Excerpts from a dataset:
====

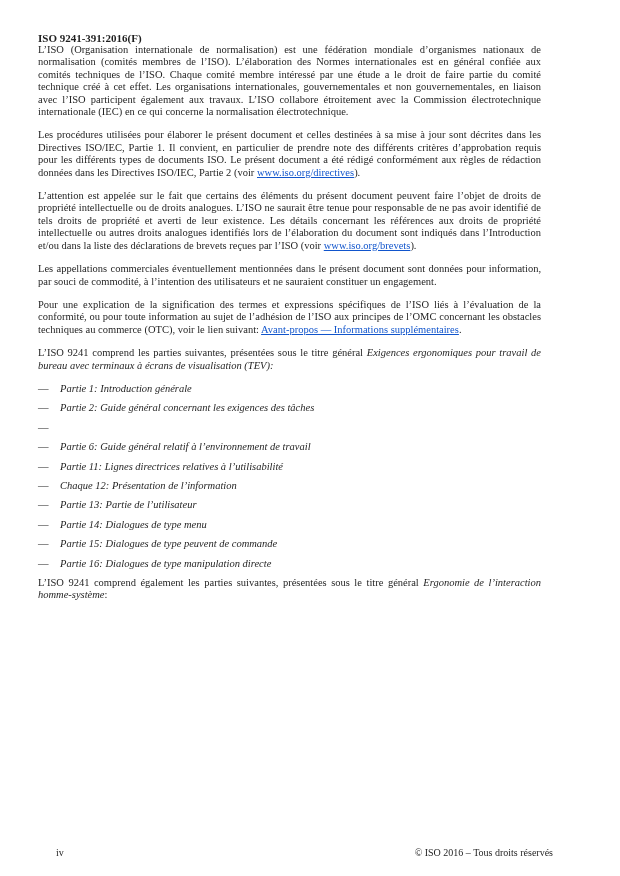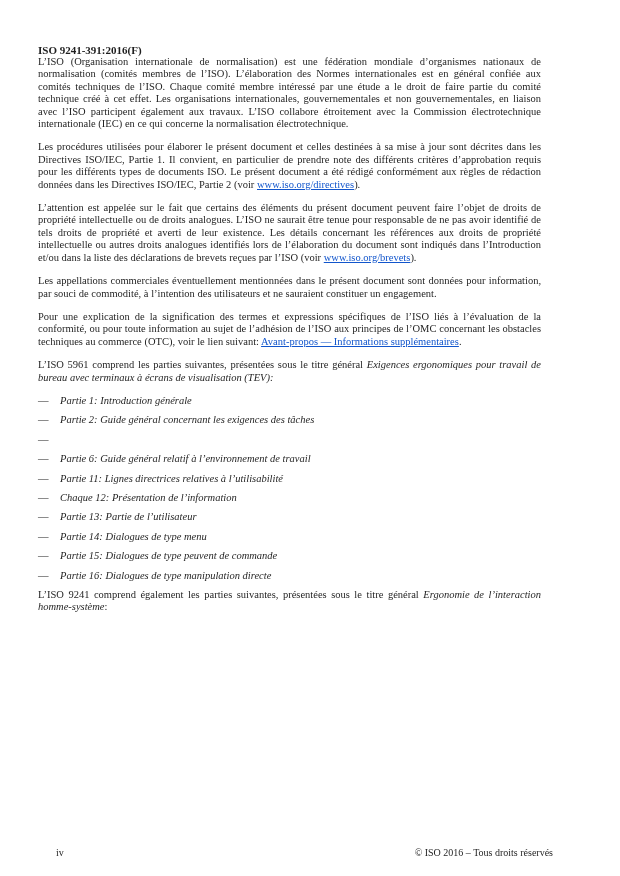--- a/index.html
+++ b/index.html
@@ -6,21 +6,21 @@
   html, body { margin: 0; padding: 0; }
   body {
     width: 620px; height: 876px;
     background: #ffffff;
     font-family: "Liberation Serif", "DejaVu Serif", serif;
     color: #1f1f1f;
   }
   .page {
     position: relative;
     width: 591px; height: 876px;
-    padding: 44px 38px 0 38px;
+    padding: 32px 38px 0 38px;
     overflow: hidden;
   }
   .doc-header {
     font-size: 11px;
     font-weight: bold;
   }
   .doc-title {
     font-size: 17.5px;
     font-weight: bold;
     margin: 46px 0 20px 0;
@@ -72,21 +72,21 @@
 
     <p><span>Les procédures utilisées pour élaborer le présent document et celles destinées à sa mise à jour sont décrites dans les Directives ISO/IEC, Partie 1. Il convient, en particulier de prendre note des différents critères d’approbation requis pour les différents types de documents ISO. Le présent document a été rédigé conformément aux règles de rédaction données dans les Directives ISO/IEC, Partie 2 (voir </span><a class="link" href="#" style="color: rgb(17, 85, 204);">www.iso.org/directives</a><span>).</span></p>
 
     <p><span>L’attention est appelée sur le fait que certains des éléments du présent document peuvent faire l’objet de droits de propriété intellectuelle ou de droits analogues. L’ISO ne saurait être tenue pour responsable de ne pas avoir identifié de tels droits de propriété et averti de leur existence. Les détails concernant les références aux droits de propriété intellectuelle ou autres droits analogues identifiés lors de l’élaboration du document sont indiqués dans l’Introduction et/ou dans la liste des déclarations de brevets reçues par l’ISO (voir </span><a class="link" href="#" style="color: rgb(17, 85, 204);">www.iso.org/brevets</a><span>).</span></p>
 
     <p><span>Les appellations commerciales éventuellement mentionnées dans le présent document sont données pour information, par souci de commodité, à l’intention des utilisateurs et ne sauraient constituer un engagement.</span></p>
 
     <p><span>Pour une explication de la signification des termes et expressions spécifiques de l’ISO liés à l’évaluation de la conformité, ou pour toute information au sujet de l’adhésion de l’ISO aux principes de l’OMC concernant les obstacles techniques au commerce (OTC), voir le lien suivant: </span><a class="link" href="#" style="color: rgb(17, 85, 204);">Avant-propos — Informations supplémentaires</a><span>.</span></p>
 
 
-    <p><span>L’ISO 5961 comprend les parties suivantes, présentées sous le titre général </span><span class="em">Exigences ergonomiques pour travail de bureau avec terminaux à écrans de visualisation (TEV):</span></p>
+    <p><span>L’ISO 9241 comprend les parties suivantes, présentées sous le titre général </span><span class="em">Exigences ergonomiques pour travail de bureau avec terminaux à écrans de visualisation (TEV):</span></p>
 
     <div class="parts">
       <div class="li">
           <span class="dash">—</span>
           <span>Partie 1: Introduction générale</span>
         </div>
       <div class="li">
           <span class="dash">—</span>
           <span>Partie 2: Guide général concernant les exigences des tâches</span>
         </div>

====

## EXERCISE
What is asked for is an exact copy of the lines above from the one containing "width: 620px; height: 876px;" through the one containing "44px 38px 0 38px;", and only those.

## EXPECTED ANSWER
     width: 620px; height: 876px;
     background: #ffffff;
     font-family: "Liberation Serif", "DejaVu Serif", serif;
     color: #1f1f1f;
   }
   .page {
     position: relative;
     width: 591px; height: 876px;
-    padding: 44px 38px 0 38px;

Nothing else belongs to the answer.